↓↓↓
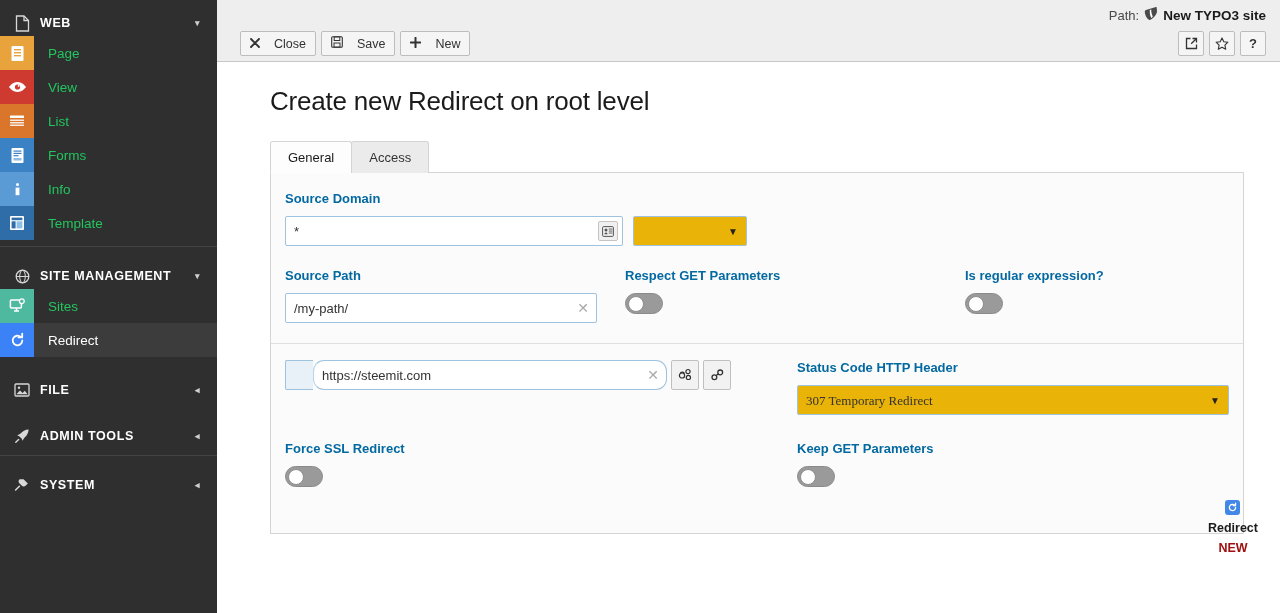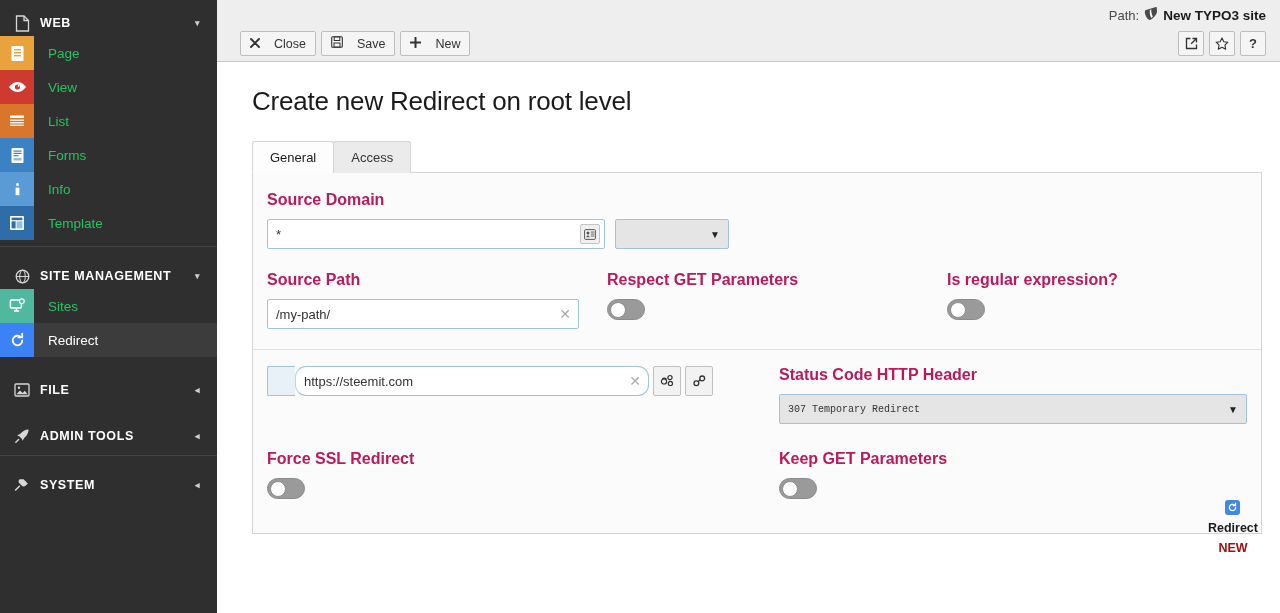"Create new Redirect on root" .page-body { padding: 0 18px -> 0 36px }
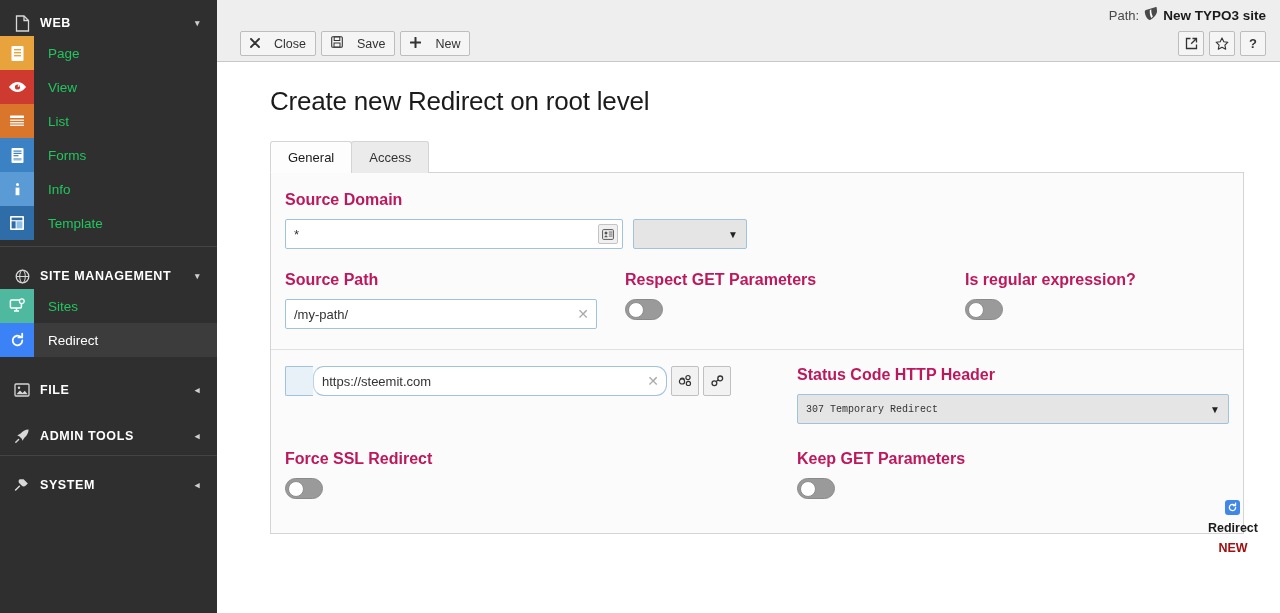"Source Domain" .flabel { color: #be185d -> #0369a1; font-size: 16px -> 13px }
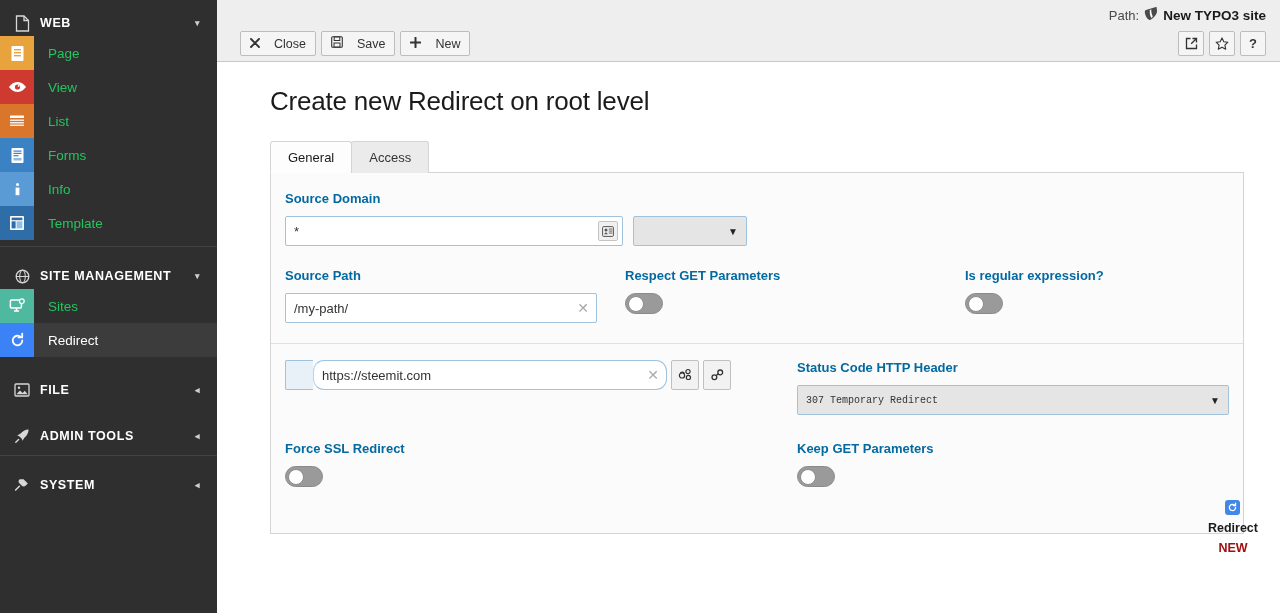"307 Temporary Redirect" .sel { background: #e5e5e5 -> #eab308; font-family: Liberation Mono, monospace -> Liberation Serif, serif; font-size: 10px -> 13px }
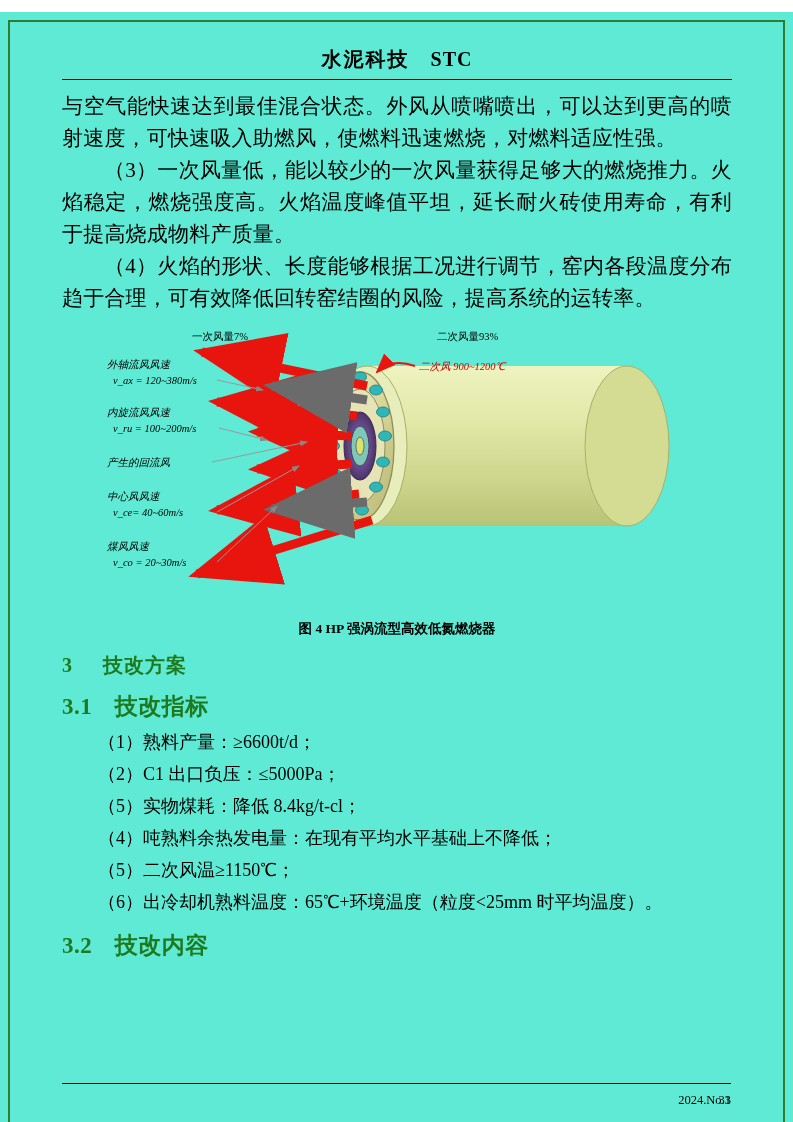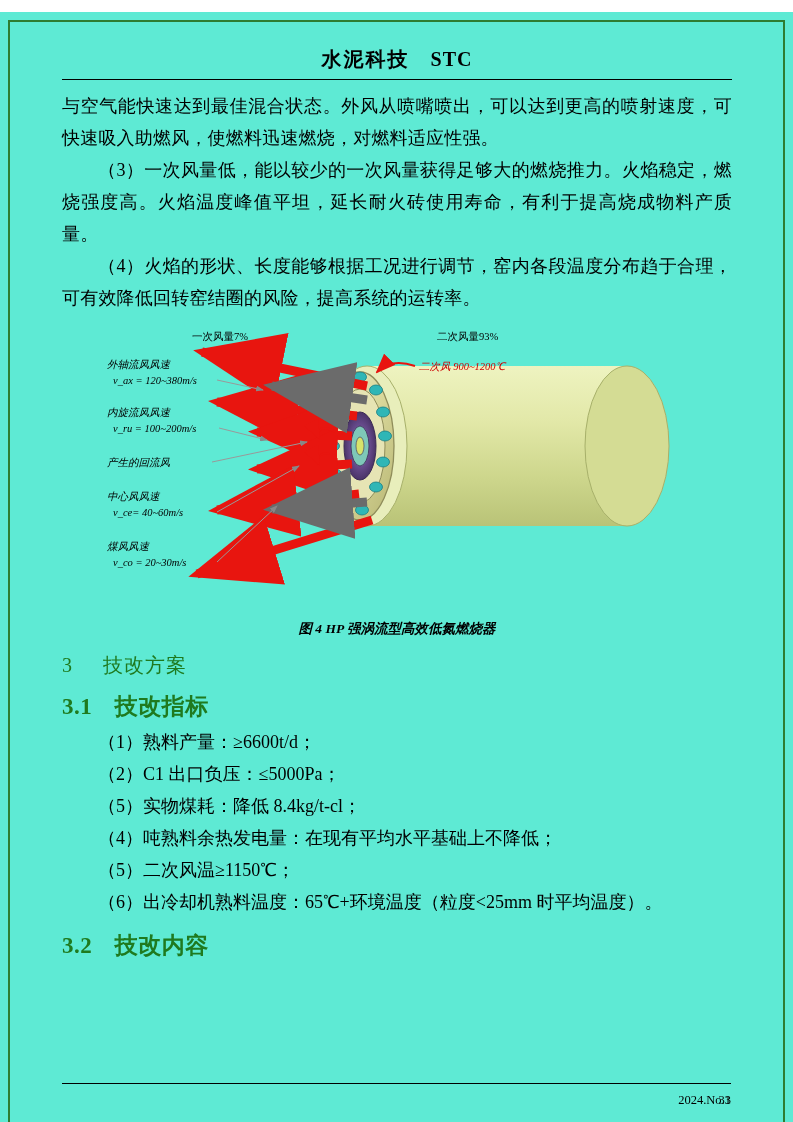"与空气能快速达到最佳混合状态。外风从喷嘴喷出，可以达到更高的喷射速度，可快速吸入" p.body-text { font-size: 18px -> 21px }
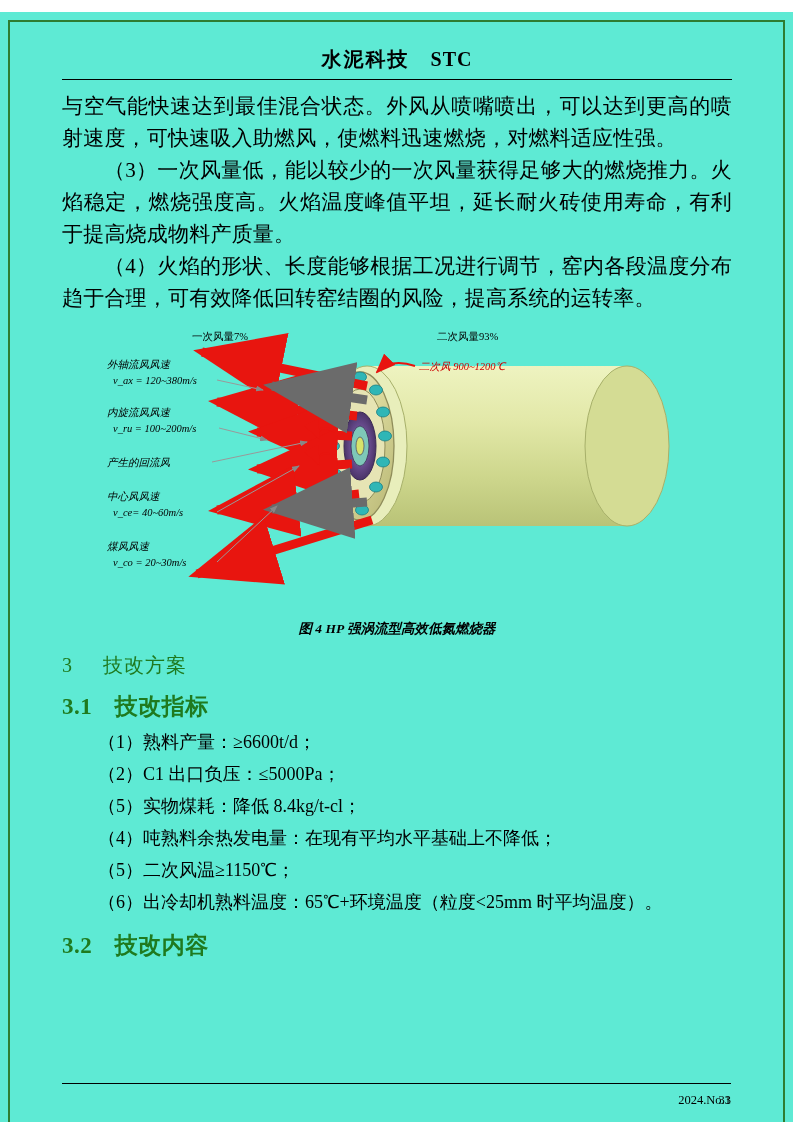"图 4 HP 强涡流型高效低氮燃烧器" .figure-caption { font-style: italic -> none }
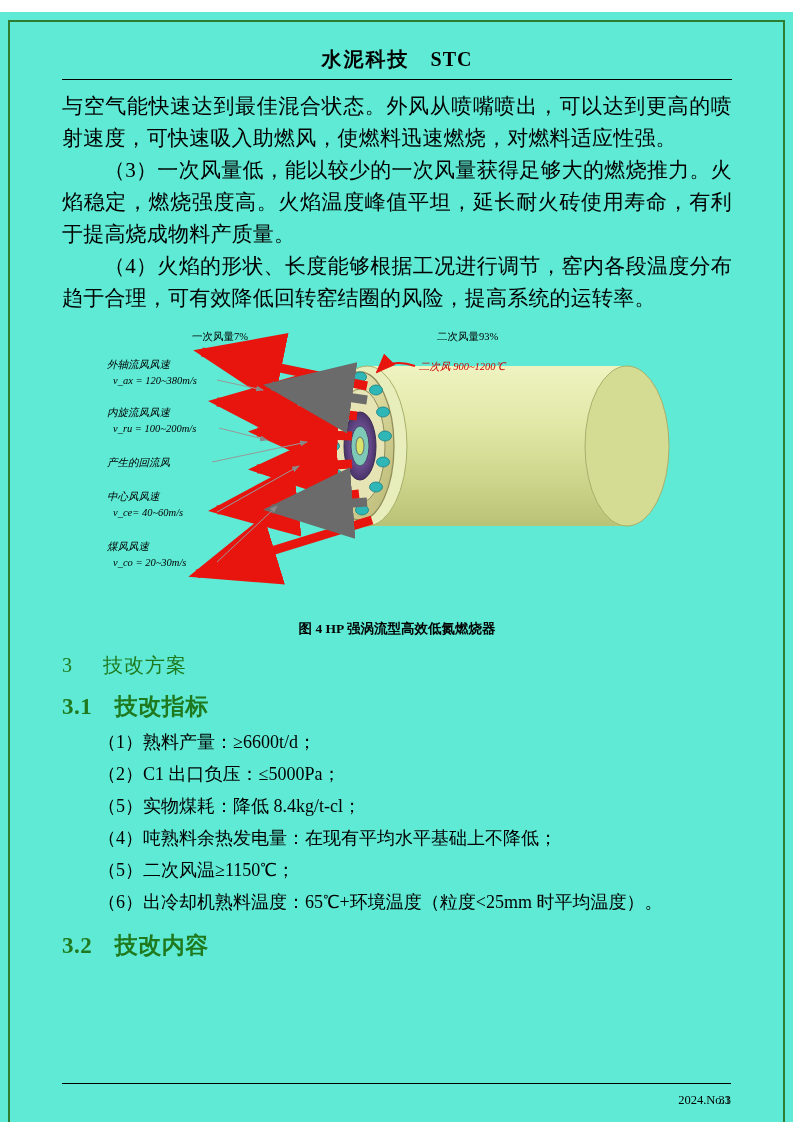"3 技改方案" h2.sec { font-weight: normal -> bold }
↑↑↑
» **What to work on**
Output exactly, and only, the lines of the entries above from the one with "color: #be185d ->" up to and including the one with "background: #e5e5e5 ->"; pictures are to be left out.

» **Task response**
"Source Domain" .flabel { color: #be185d -> #0369a1; font-size: 16px -> 13px }
"307 Temporary Redirect" .sel { background: #e5e5e5 -> #eab308; font-family: Liberation Mono, monospace -> Liberation Serif, serif; font-size: 10px -> 13px }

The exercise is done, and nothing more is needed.